The ramifications for BT as an international player are profound. Japan is a key market for any wireless operator with global aspirations, predominantly due to Japan’s position at the forefront of technological rollouts.

When confirmed, these sales will buy BT the short-term resilience it needs to take control of its spiralling debt. But only time will tell how serious such a loss of international influence might be.

British Telecom is one of a number of European carriers in a jam. Vodafone itself is faring better and the deals described here would only strengthen its position as the world’s largest wireless operator. But the hesitancy that plagues 3G is fast becoming a global headache.

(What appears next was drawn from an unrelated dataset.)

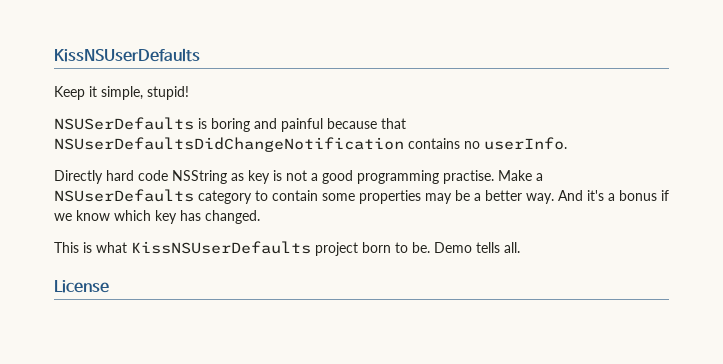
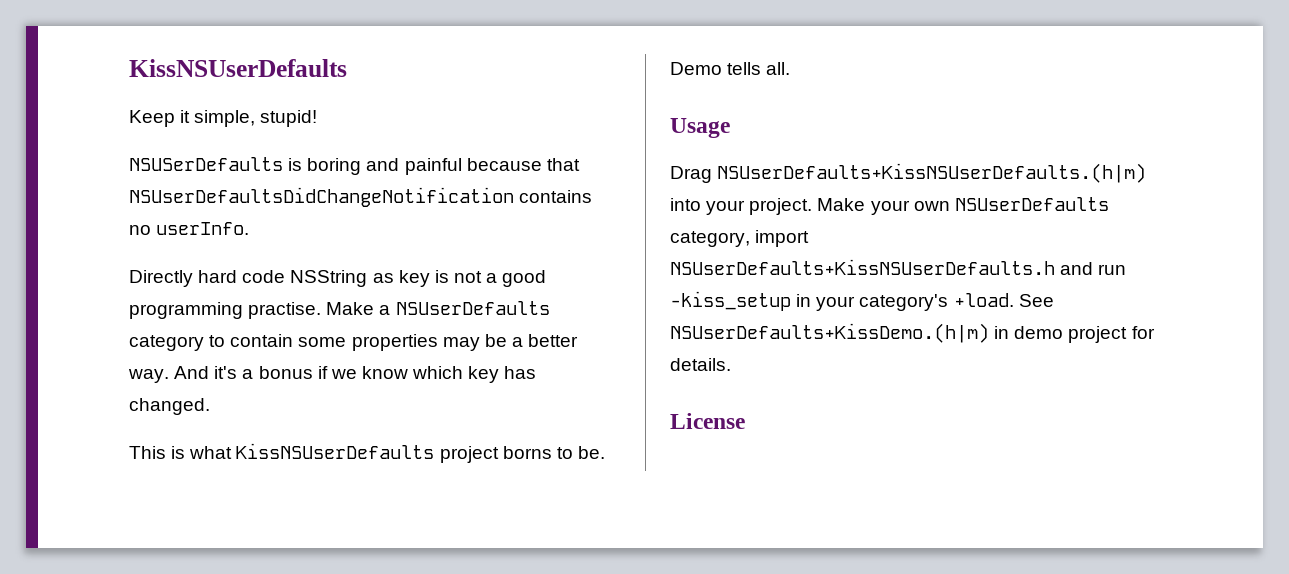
- This is what KissNSUserDefaults project born to be.
+ This is what KissNSUserDefaults project borns to be.
+ Usage
+ Drag NSUserDefaults+KissNSUserDefaults.(h|m) into your project. Make your own NSUserDefaults category, import NSUserDefaults+KissNSUserDefaults.h and run -kiss_setup in your category's +load. See NSUserDefaults+KissDemo.(h|m) in demo project for details.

J-Phone recently announced a six-month delay in the rollout of its 3G services and even NTT DoCoMo, hoping to deliver the first commercial launch of 3G, has faced a setback.

Its full 3G platform has been suspended until October, having failed to fully test the new network in time for the original May deadline. A spokesman announced that, while the required hardware had been deployed successfully, issues with the software remained.

Instead, DoCoMo will trial 4,000 businesses on a reduced service as part of a “phased rollout” and the full package won’t operate in major cities until 2002.

The Telecoms giant boasts a market value of close to $200 billion dollars and is unlikely to suffer any fatal repercussions from the delay. But time is of the essence: enhanced wireless networks and the 2.5G compromise are emerging as viable, working alternatives.

US wireless operators were hoping to join the party in mid-2002. The DoCoMo delay means its US partner AT&T is unlikely to deliver 3G to customers before 2003. If investors are cautious now, they may yet have to deal with the fact that 3G won’t live up to the hype long after the pain has gone away.